▸ **TASK PROMPT**
In the material below, find every line containing the string "card" and return it.
□ □ □
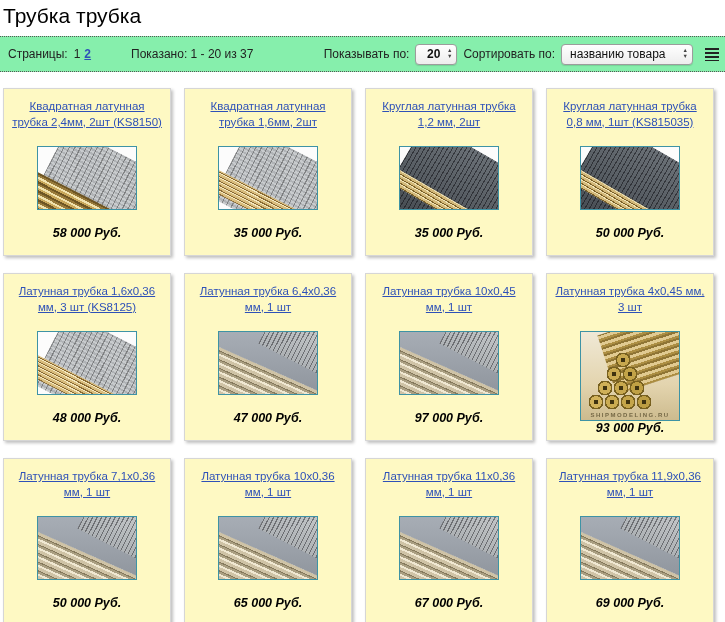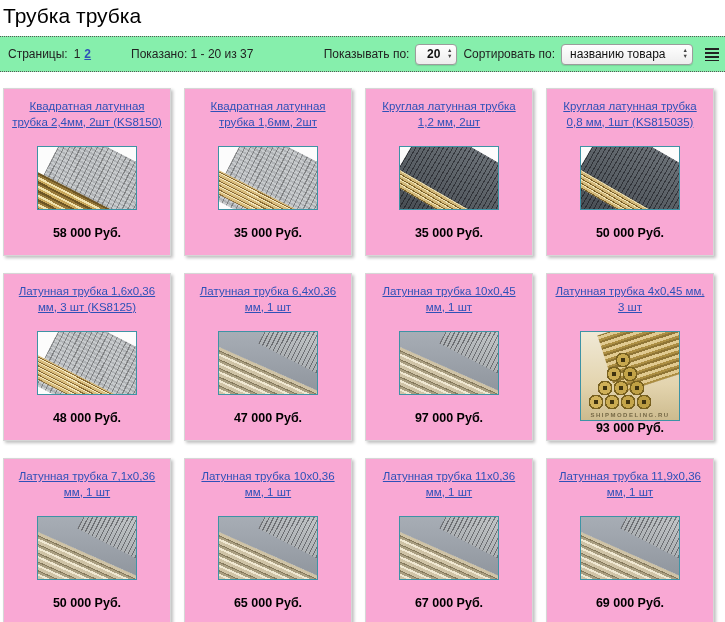--- a/index.html
+++ b/index.html
@@ -35,7 +35,7 @@
   .grid { margin-top: 16px; padding-left: 3px; display: grid;
     grid-template-columns: repeat(4, 168px); grid-auto-rows: 168px;
     gap: 17px 13px; justify-content: start; }
-  .card { background: #f9a8d4; border: 1px solid #d6d6d6;
+  .card { background: #fef9c3; border: 1px solid #d6d6d6;
     box-shadow: 2px 2px 3px rgba(0,0,0,.25);
     display: flex; flex-direction: column; align-items: center;
     padding: 10px 8px 0; overflow: hidden; }

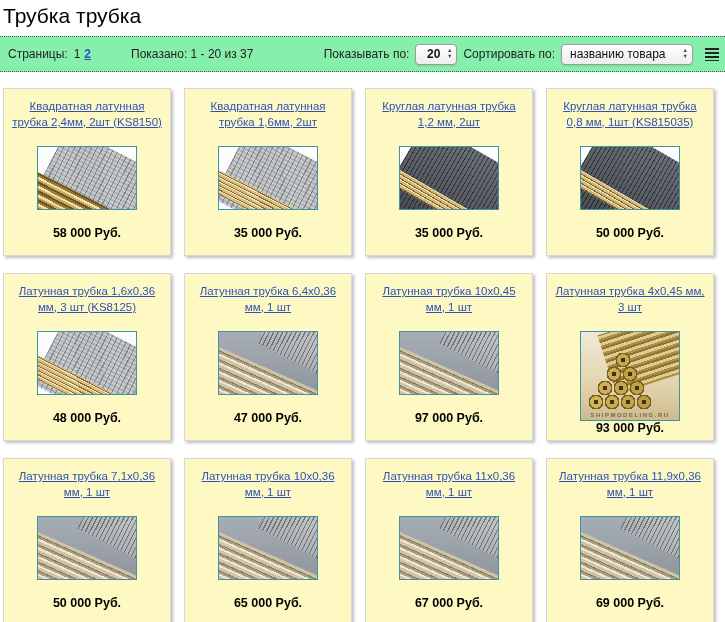--- a/index.html
+++ b/index.html
@@ -42,7 +42,7 @@
   .card .title { font-size: 11.5px; line-height: 1.35; text-align: center;
     color: #2e51b8; text-decoration: underline; cursor: pointer; min-height: 40px; }
   .card .price { margin-top: auto; margin-bottom: 15px; font-size: 12.5px;
-    font-weight: bold; color: #000; text-align: center; }
+    font-weight: bold; color: #000; text-align: center; font-style: italic; }
 
   
   .thumb { position: relative; width: 100px; height: 64px; margin: 7px auto 0;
□ □ □
▸ **RESULT OF THE TASK**
-  .card { background: #f9a8d4; border: 1px solid #d6d6d6;
+  .card { background: #fef9c3; border: 1px solid #d6d6d6;
   .card .title { font-size: 11.5px; line-height: 1.35; text-align: center;
   .card .price { margin-top: auto; margin-bottom: 15px; font-size: 12.5px;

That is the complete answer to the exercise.